The key is to identify different use cases and build multiple layers of analytics for different user bases. Typically, middle level managers need more detail across a smaller breadth of functions while senior management needs higher level metrics across the business. Aligning the data, KPIs, visualization, and organizational design is what creates a culture of data-driven decision making and agility.

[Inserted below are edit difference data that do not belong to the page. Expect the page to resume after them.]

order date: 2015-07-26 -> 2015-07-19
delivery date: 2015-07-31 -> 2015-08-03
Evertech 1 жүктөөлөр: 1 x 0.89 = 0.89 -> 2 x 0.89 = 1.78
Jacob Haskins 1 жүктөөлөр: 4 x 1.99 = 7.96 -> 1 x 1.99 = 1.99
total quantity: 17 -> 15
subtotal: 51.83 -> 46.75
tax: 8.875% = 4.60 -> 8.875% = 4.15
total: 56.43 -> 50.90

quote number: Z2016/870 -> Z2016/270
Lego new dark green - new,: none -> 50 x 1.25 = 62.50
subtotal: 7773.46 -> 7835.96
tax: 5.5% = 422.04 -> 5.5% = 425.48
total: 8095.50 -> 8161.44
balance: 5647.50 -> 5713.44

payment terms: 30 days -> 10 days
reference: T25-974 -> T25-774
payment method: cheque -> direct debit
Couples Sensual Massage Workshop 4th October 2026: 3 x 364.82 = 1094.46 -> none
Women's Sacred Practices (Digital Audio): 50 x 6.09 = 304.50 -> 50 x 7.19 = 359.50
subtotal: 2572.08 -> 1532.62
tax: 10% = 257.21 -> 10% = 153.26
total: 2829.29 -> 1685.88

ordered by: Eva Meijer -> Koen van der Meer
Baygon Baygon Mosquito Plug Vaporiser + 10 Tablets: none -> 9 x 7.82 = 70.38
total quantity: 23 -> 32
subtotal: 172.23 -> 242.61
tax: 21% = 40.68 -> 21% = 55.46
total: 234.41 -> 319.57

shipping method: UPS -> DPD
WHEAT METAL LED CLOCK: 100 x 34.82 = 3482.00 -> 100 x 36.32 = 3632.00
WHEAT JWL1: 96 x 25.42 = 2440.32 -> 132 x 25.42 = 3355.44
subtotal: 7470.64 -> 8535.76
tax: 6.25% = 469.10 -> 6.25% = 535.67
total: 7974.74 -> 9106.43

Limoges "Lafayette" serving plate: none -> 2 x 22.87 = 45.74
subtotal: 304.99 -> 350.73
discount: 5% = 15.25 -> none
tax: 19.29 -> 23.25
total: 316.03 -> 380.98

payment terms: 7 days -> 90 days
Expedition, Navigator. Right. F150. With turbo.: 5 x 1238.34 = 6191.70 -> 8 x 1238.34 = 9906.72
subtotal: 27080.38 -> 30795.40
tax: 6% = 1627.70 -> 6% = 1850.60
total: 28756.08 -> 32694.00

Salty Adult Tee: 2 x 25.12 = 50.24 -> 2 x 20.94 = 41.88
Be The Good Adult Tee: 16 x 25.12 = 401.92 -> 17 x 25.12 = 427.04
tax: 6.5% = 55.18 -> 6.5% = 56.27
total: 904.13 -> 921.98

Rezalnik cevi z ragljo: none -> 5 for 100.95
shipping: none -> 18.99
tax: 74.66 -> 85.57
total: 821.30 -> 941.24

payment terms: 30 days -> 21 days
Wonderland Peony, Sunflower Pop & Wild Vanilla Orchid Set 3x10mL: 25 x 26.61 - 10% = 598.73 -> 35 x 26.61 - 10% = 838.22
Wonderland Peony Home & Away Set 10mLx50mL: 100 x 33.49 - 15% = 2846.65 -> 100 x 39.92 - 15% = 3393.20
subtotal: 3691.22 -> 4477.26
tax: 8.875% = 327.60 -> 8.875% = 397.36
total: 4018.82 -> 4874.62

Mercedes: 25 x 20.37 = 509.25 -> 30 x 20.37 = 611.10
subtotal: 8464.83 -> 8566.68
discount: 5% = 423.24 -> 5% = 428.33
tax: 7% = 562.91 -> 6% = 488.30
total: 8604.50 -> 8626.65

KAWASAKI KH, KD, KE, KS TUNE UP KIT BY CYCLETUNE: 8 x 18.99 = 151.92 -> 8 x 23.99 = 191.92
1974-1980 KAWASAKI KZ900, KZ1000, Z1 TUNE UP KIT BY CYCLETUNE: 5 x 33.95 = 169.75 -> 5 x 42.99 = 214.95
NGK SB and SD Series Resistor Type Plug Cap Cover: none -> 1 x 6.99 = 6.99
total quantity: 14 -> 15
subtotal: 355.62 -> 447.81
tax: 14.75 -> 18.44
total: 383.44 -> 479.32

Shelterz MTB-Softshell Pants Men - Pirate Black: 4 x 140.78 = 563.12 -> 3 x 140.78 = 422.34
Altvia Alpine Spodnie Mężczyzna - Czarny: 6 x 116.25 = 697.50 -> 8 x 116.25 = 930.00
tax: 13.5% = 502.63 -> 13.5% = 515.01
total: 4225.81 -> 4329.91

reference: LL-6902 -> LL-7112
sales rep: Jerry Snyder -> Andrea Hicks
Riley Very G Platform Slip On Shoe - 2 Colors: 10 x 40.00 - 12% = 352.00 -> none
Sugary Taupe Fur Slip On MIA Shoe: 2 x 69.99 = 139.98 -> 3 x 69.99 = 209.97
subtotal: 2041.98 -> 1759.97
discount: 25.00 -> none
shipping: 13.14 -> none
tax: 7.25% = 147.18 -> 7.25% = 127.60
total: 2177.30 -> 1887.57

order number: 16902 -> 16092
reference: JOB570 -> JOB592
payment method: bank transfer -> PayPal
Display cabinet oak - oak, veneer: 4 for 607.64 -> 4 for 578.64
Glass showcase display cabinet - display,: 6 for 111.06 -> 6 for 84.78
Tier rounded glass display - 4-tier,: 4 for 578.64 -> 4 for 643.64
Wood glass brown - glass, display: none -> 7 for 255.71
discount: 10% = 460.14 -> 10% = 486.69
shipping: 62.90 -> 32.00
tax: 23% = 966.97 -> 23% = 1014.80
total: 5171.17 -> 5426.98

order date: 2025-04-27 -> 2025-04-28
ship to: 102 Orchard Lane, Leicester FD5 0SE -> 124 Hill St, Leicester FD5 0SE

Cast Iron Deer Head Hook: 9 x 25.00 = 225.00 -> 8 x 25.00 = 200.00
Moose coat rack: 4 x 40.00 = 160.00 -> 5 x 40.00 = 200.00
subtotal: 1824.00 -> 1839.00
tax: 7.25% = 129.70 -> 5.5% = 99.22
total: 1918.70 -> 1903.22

In conclusion, once these capabilities are available across the organization, they pay off in multiple ways. Leadership teams can pinpoint areas in their business best suited for or most in need of transformation. Transformation teams can track the outputs of their efforts in near real time. And the two ends of the spectrum can be seamlessly linked by a well thought out OKR framework.
Ultimately, a progressive approach to monitoring and measuring – enabling a nimble, data-driven business model – is what sets many of the most successful transformation organizations apart. They use their data and a culture of agility to make the best decisions for what lies ahead in today’s ultra-competitive and quickly shifting business environment.